Only four months after beginning operations, WMAA received unwanted national attention when it refused to carry Sesame Street because of its racially integrated cast. That decision was reversed 22 days later after a nationwide outcry.[1][2] Six other stations began operation over the next few years, and the state network became known as Mississippi Educational Television, or simply ETV.
Public radio came even later, arriving in the state in 1983. Eventually, Public Radio in Mississippi (PRM) expanded to eight stations throughout the state.
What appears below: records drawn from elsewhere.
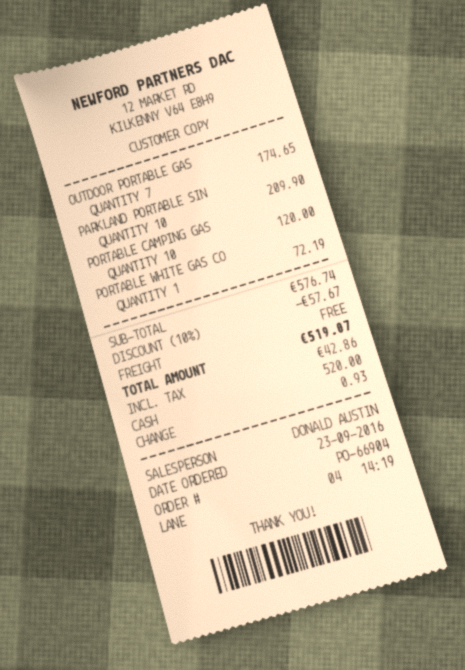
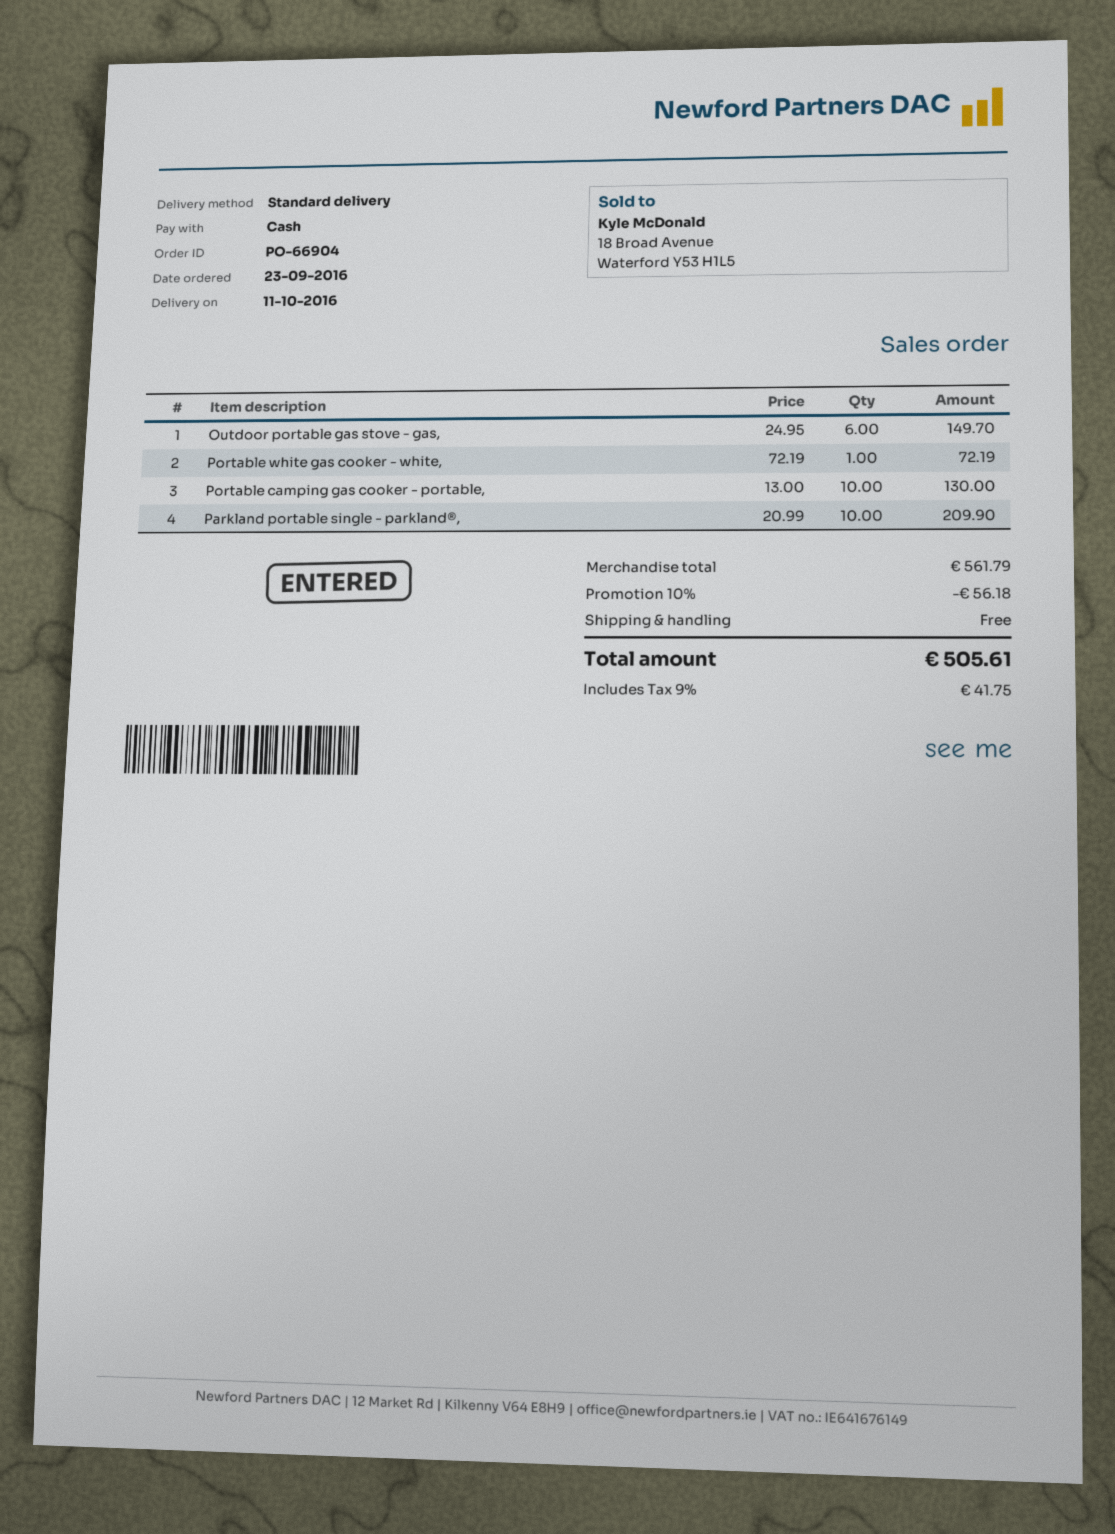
OUTDOOR PORTABLE GAS: 7 for 174.65 -> 6 for 149.70
PORTABLE CAMPING GAS: 10 for 120.00 -> 10 for 130.00
subtotal: 576.74 -> 561.79
discount: 10% = 57.67 -> 10% = 56.18
tax: 42.86 -> 41.75
total: 519.07 -> 505.61

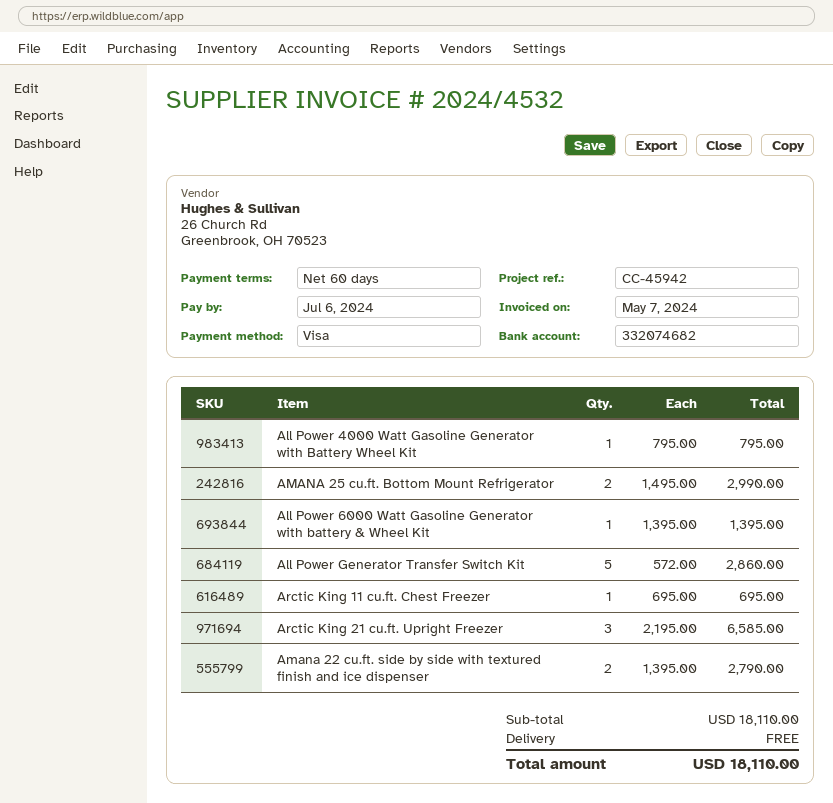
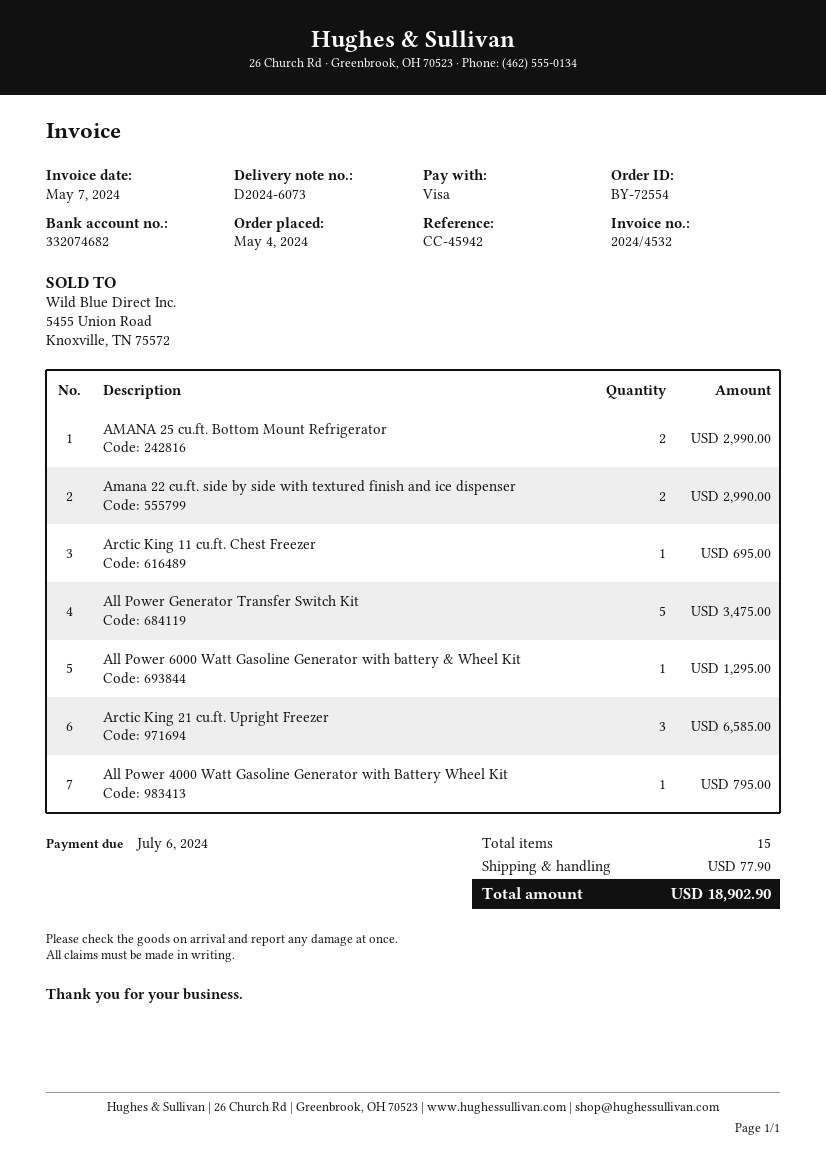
All Power 6000 Watt Gasoline Generator with battery & Wheel Kit: 1 for 1395.00 -> 1 for 1295.00
All Power Generator Transfer Switch Kit: 5 for 2860.00 -> 5 for 3475.00
Amana 22 cu.ft. side by side with textured finish and ice dispenser: 2 for 2790.00 -> 2 for 2990.00
shipping: 0.00 -> 77.90
total: 18110.00 -> 18902.90

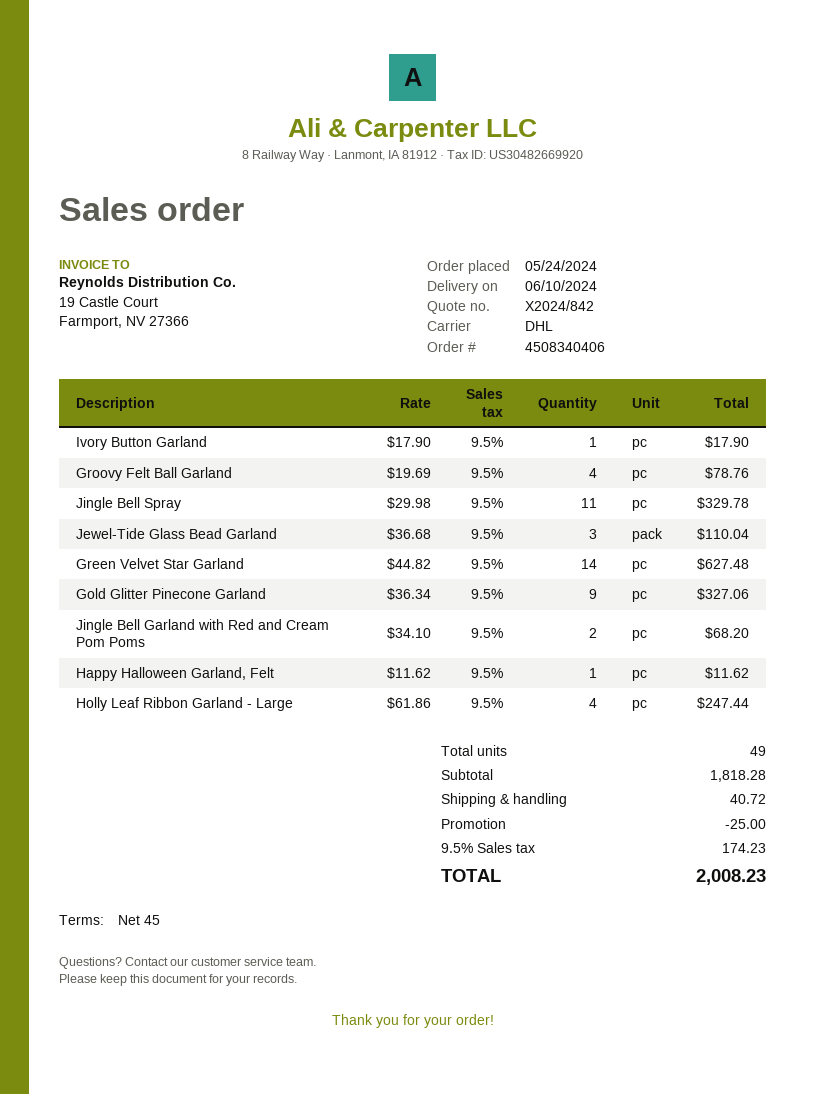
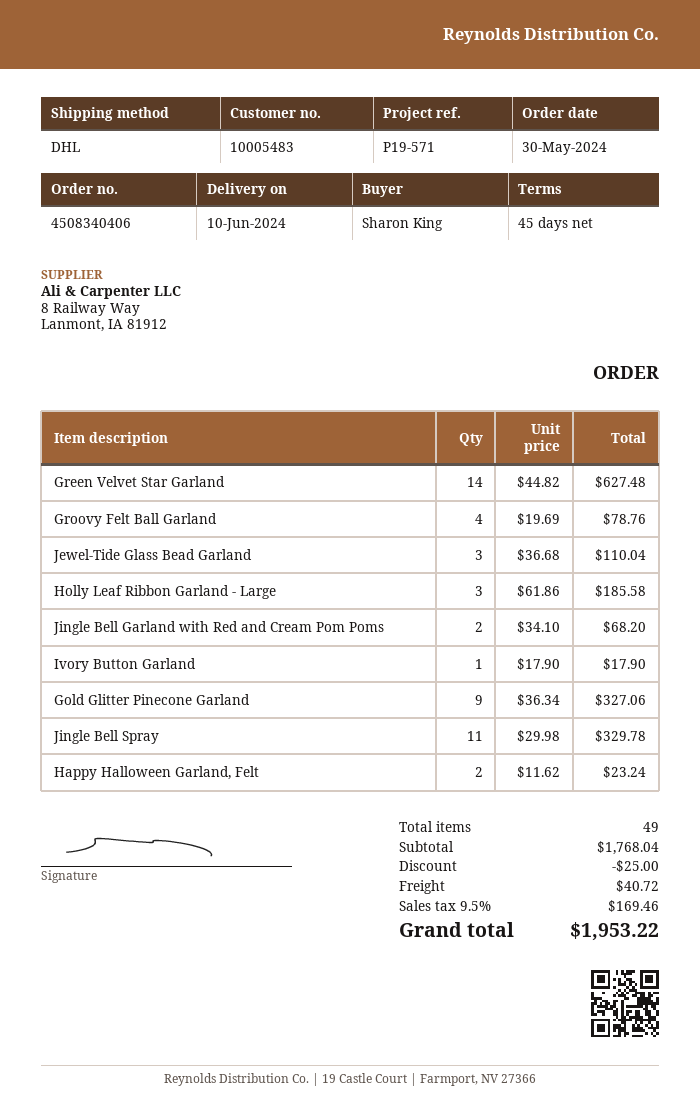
order date: 2024-05-24 -> 2024-05-30
Happy Halloween Garland, Felt: 1 x 11.62 = 11.62 -> 2 x 11.62 = 23.24
Holly Leaf Ribbon Garland - Large: 4 x 61.86 = 247.44 -> 3 x 61.86 = 185.58
subtotal: 1818.28 -> 1768.04
tax: 9.5% = 174.23 -> 9.5% = 169.46
total: 2008.23 -> 1953.22

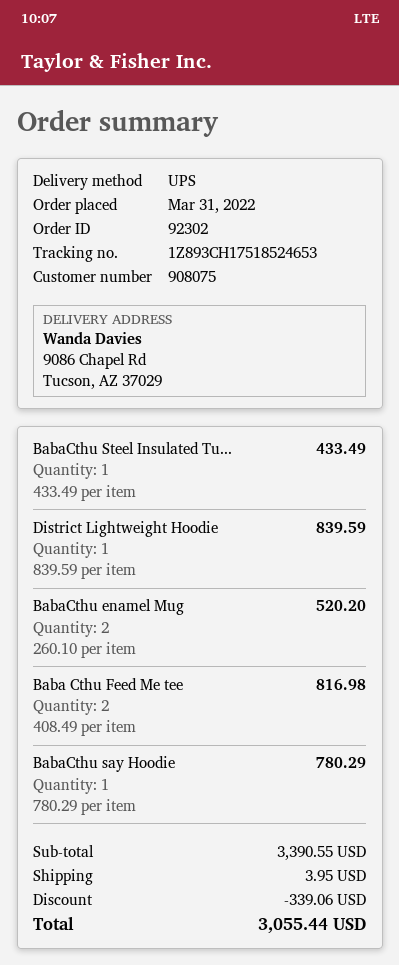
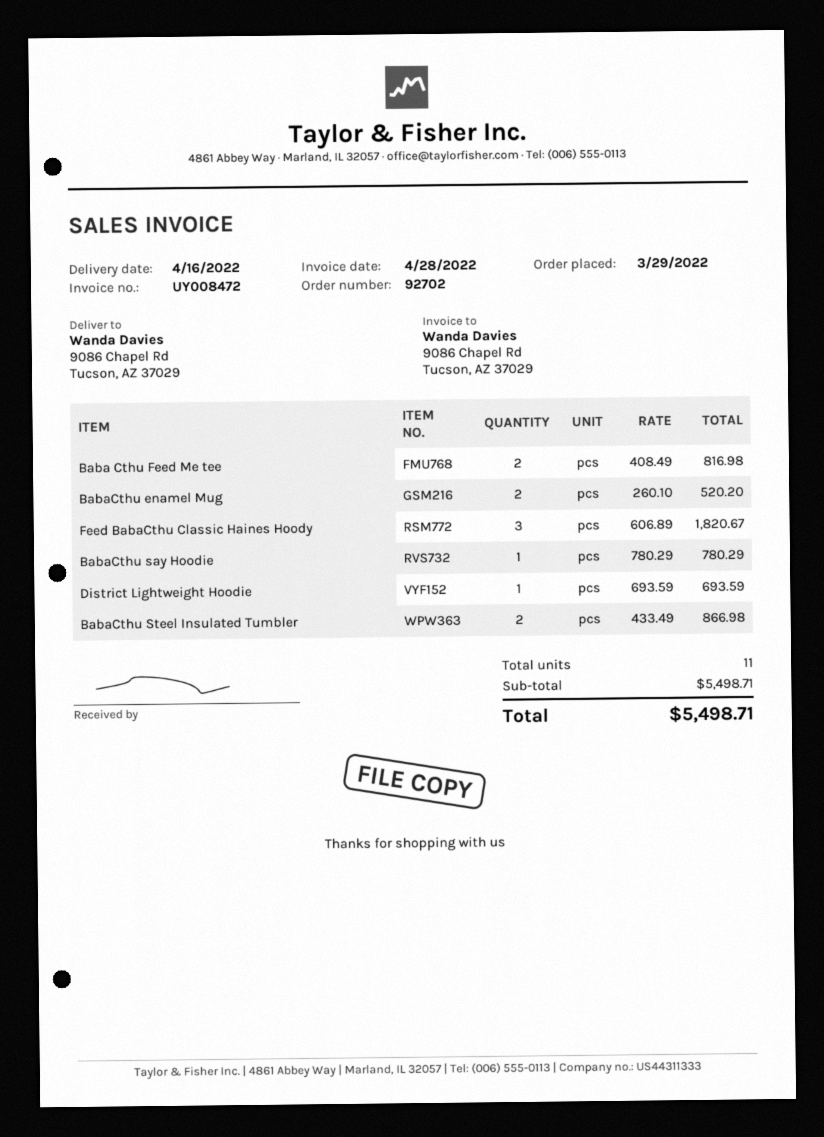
order number: 92302 -> 92702
order date: 2022-03-31 -> 2022-03-29
BabaCthu Steel Insulated Tu...: 1 x 433.49 = 433.49 -> 2 x 433.49 = 866.98
District Lightweight Hoodie: 1 x 839.59 = 839.59 -> 1 x 693.59 = 693.59
Feed BabaCthu Classic Haines Hoody: none -> 3 x 606.89 = 1820.67
subtotal: 3390.55 -> 5498.71
discount: 339.06 -> none
shipping: 3.95 -> none
total: 3055.44 -> 5498.71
In 2005, MAET adopted "Mississippi Public Broadcasting" as an umbrella on-air brand for all television and radio operations.
Programming
editThis section needs additional citations for verification. (August 2024) |
Since its inception, MPB has produced many educational or instructional television programs from its Jackson studios. A partial list includes Tomes & Talismans, The Write Channel, The Clyde Frog Show, About Safety, Ticktock Minutes, Zebra Wings, Posie Paints, Project Survival, The Metric System, Media Mania, and Between the Lions.
Series include:
- Artifacts[3]
- Between the Lions (2000–2010; national co-production with WGBH Boston)
- Fit to Eat, a cooking show[4] hosted by chef and restaurateur Rob Stinson[5][4]
- Job Bank (1970s-early 1990s)[citation needed]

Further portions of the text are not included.